Limitations of SharePoint Wikis
October 7, 2008
I was at a client site yesterday and they wanted to set up a Wiki. Now I knew from reading various posts over my time that they weren't as great as some of the open source wikis out there. For me, Wikis certainly are a "tick in the box" as I discussed in my articles on SharePointMagazine.net.
Some of the limitations I found were:
- Insert Image
Something that seemed so simple was that if you wanted to add an image to a wiki page you would need to:
- upload the image somewhere in SharePoint (or have a url to somewhere it's published elsewhere)
- then edit the wiki page
- click the insert image button and paste the URL in
This is not great for End Users or anyone to be honest. Even with MOSS you don't get the Global Asset Picker like you do with Web Content Management pages in the Publishing Site Template. - Wiki Comments
A lot of main stream wikis have the ability for Users to comment on content in Wiki pages without actually editing the content directly. This is common with things like the MSDN Technet articles now also where you can leave your comments at the bottom. - Wiki Home
This bugs me heaps, if you click the crumb trail in a wiki it actual goes to the Wiki SharePoint List view rather than the WIki Home Page.

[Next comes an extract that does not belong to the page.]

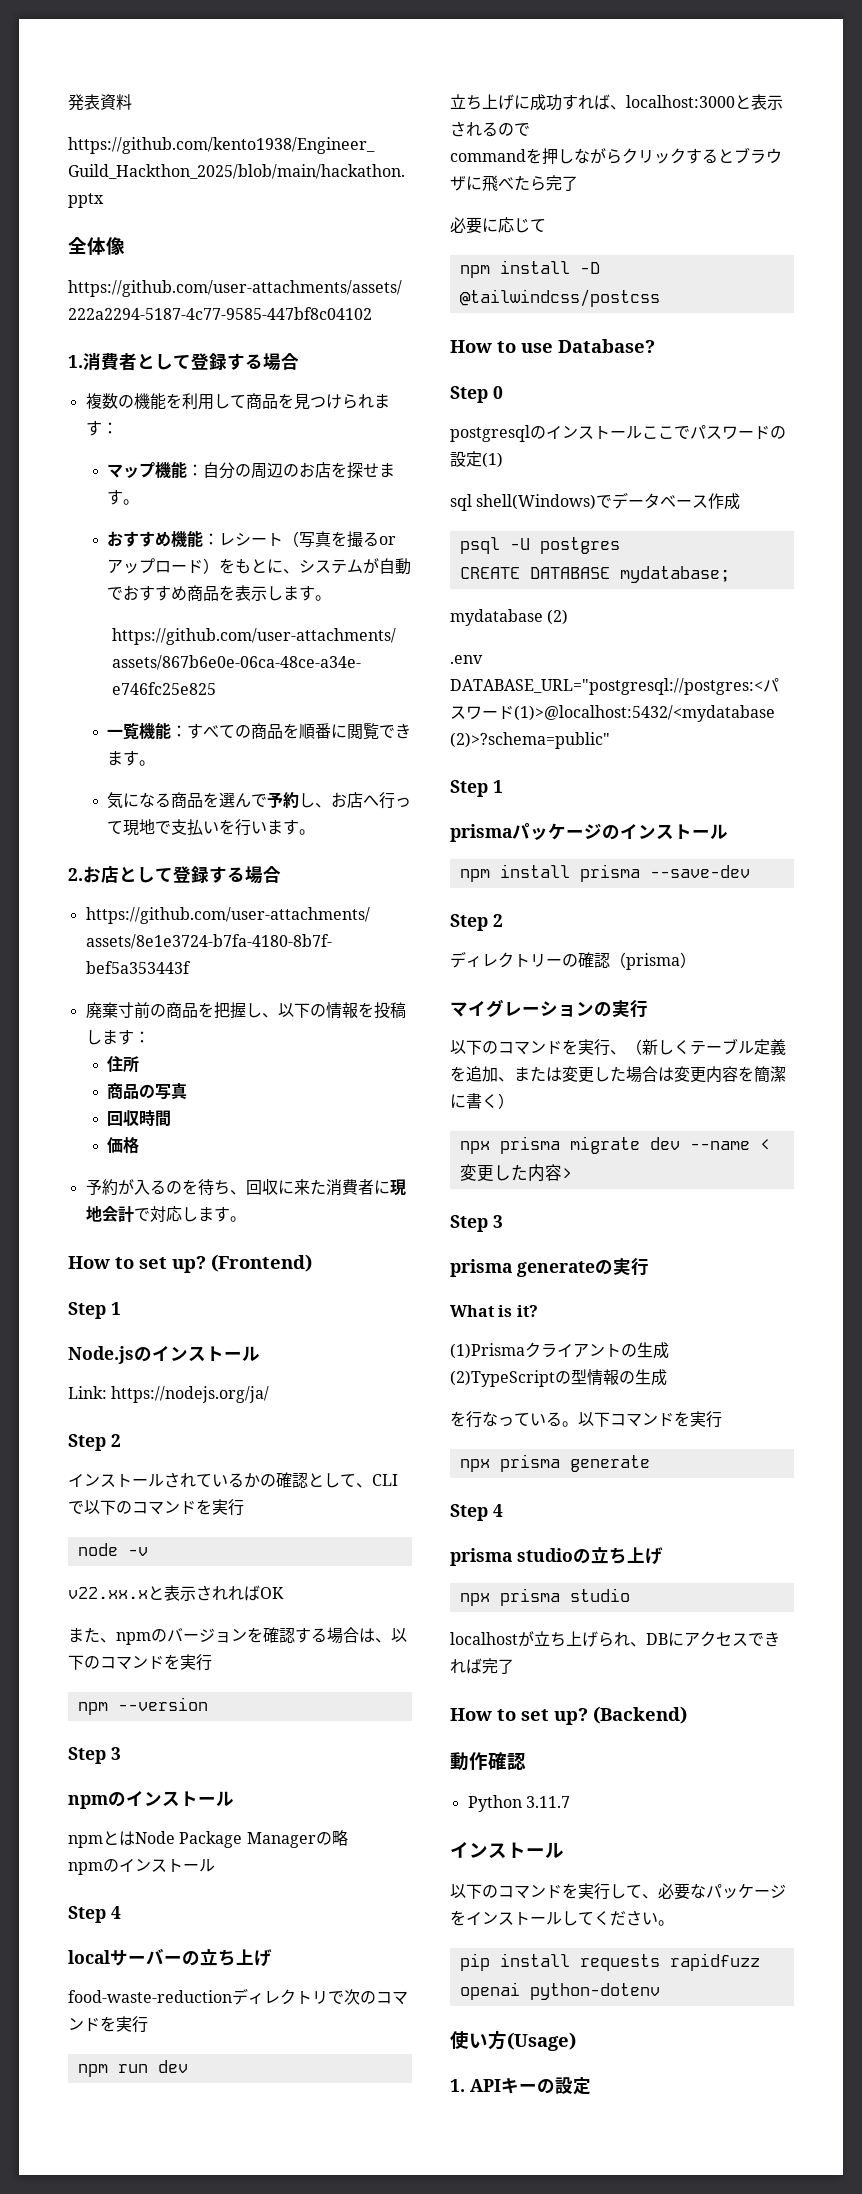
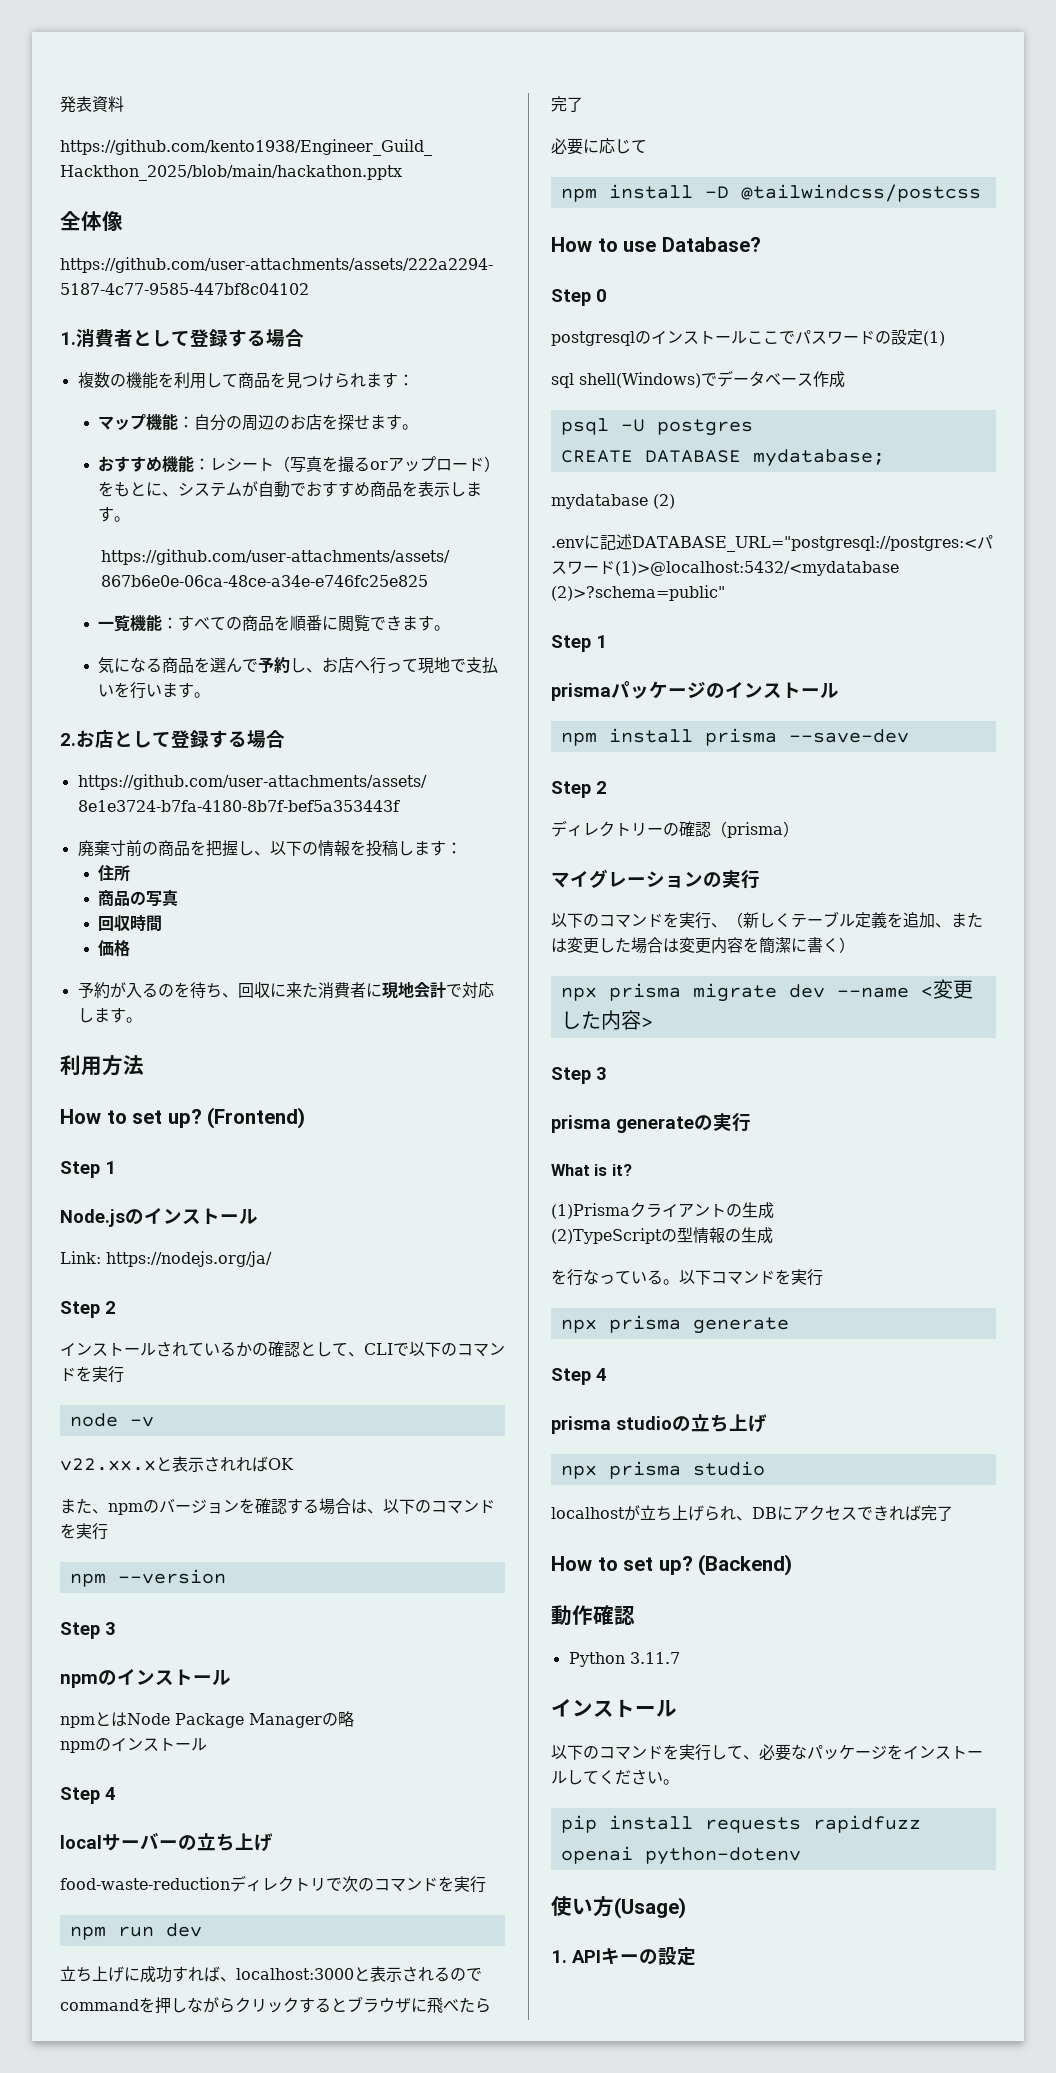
+ 利用方法
- .env DATABASE_URL="postgresql://postgres:<パスワード(1)>@localhost:5432/<mydatabase (2)>?schema=public"
+ .envに記述DATABASE_URL="postgresql://postgres:<パスワード(1)>@localhost:5432/<mydatabase (2)>?schema=public"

This can be confusing to Users and is not really what's expected.
I still rolled out the Wiki in SharePoint for all the other advantages of it:
- being part of the Platform and therefore part of their Disaster Recovery scenario;
- part of their federated search (granted it could be added as a content source);
- common interface for easy adoption by users;
- use of the SharePoint APIs and Web services to inspect data
- (and possible export it if you decide to migrate to something else)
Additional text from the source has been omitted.